Physical characteristics
- Source: source
- • coordinates: 35°27′32″N 120°00′48″W﻿ / ﻿35.45889°N 120.01333°W
- Source confluence: confluence
- • location: Walnut Creek and Yeguas Creek confluence., San Luis Obispo County
- • coordinates: 35°27′32″N 120°00′48″W﻿ / ﻿35.45889°N 120.01333°W
- • elevation: 2,231 ft (680 m)
- Mouth: mouth
- • location: Antelope Valley (Kern County), Kern County
- • coordinates: 35°38′30″N 119°57′03″W﻿ / ﻿35.64167°N 119.95083°W
- • elevation: 735 ft (224 m)

Basin features
- • left: Ceder Canyon Creek

= Bitterwater Creek =

Bitterwater Creek, originally named Arroyo de Matarano ("Matarano Creek" in Spanish), is a stream in eastern San Luis Obispo County and northwestern Kern County, central California.

==Geography==
The creek's source located at the confluence of Walnut Creek and Yeguas Creek in San Luis Obispo County, west of the Temblor Range and east of the Carrizo Plain in the San Andreas Fault rift zone. It flows northwest in the rift zone, then northeast through the Temblor Range and passing south of the Shale Hills, into Antelope Valley 4 miles southeast of Point of Rocks.

==History==
Arroyo de Matarano was a water stop on the 19th century El Camino Viejo in Alta California, between the stops of Aguaje Del Diablo to the south and Las Tinajas de Los Indios to the north, and east of Point of Rocks.

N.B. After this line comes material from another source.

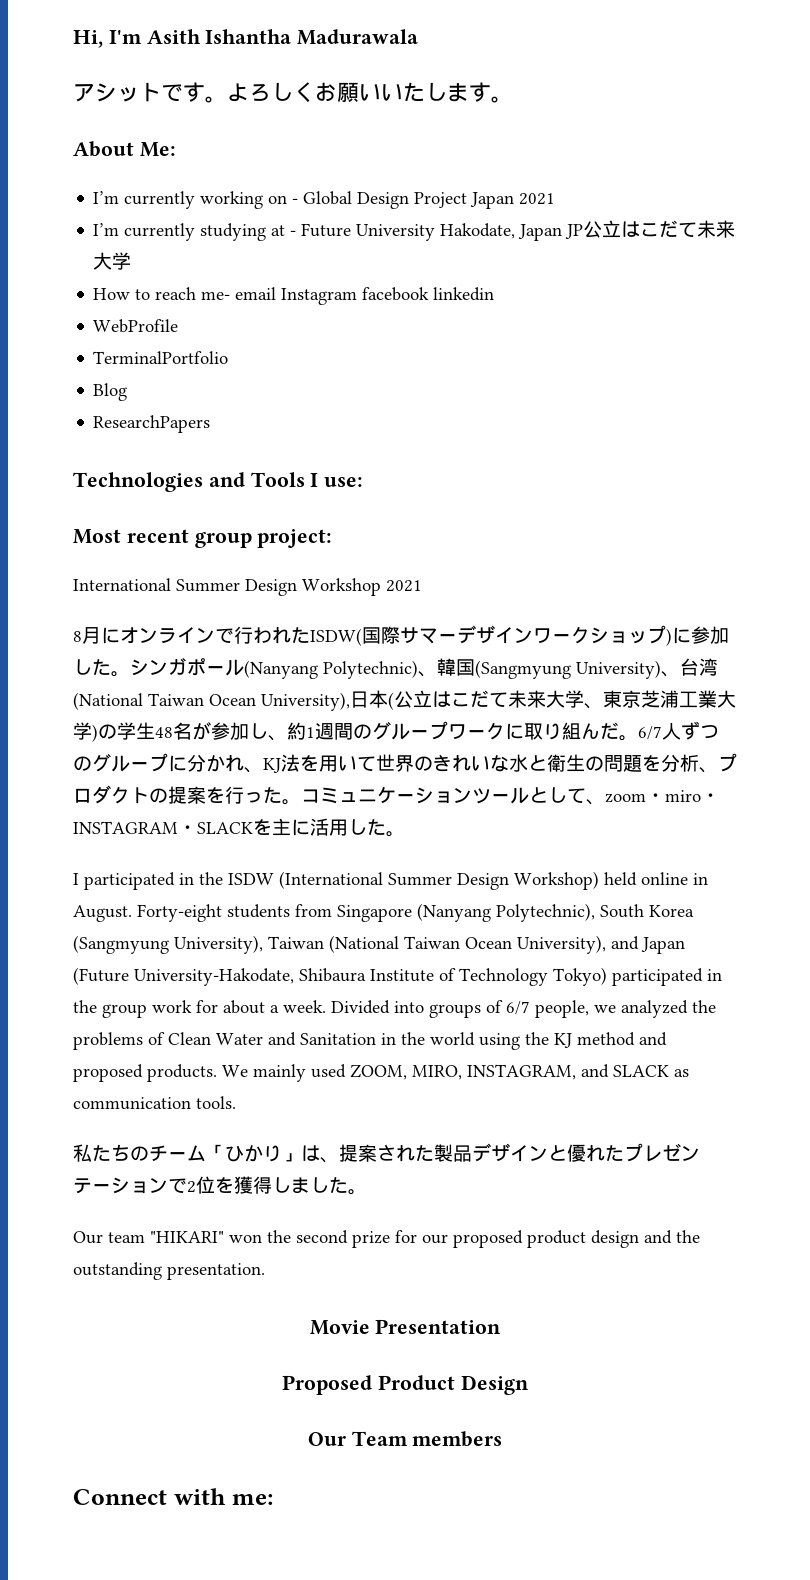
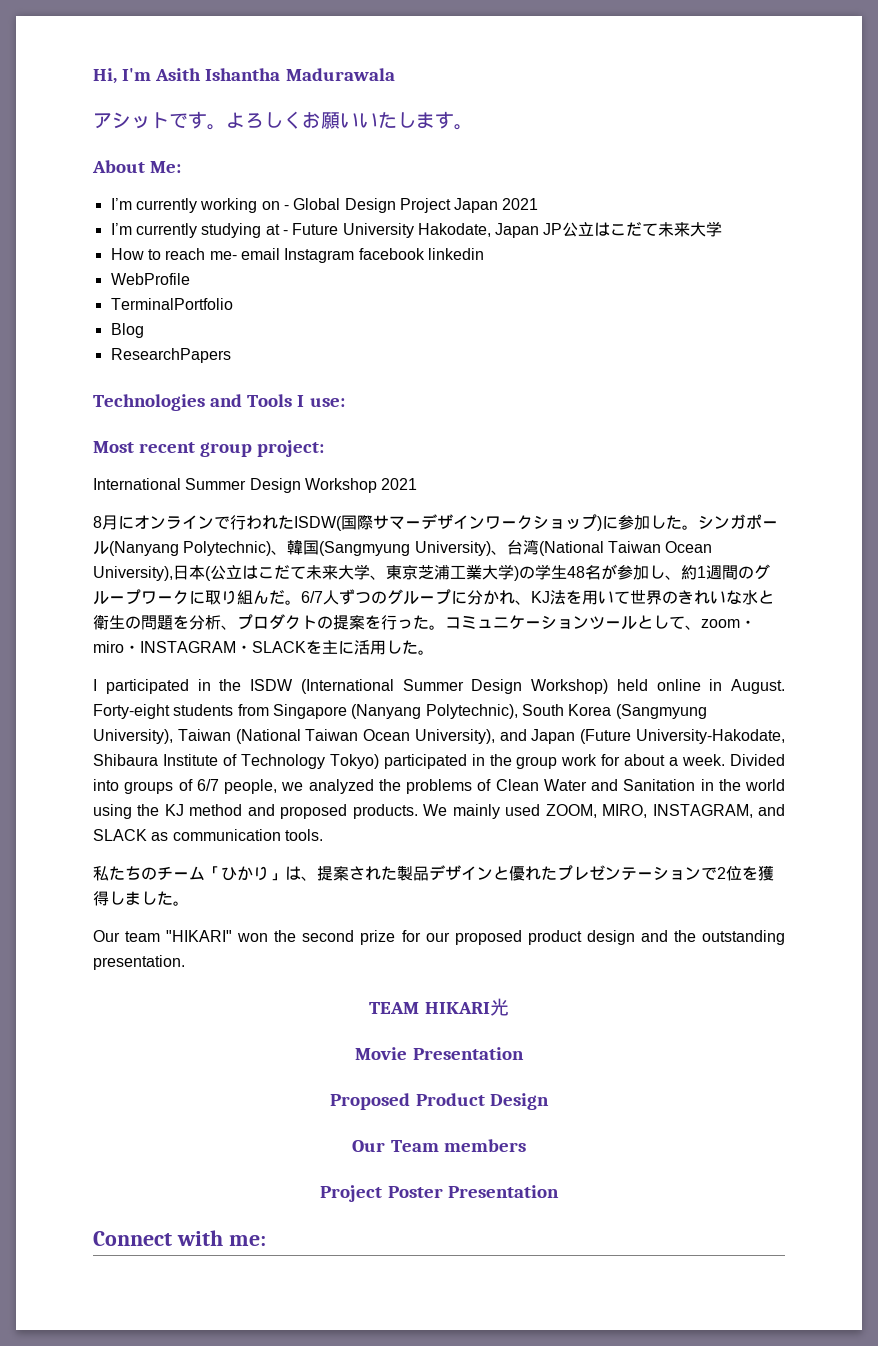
(265, 1271) none -> [369,998,509,1016] // TEAM HIKARI光
(503, 1439) none -> [320,1185,559,1202] // Project Poster Presentation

This stream was named for Juan Matarano, a well known mid 19th century Mexican Californio mesteñero or "mustang runner" of the west side of the southern San Joaquin Valley region.

The Corral de Matarano was named after him, and lay below the mouth of the Arroyo. It was in a sandstone formation that made a natural stone corral. Openings in the enclosure were blocked by man made low stone walls, and was used to corral horses, cattle and sheep. Water at the corral could usually only be found upstream 8 miles to the west at Ceder Canyon, a mile more distant than the water at Las Tinajas de Los Indios.

The name Arroyo de Matarano was officially changed to Bitterwater Creek, for the taste of its waters, in March 1909 by the U.S. Board on Geographic Names.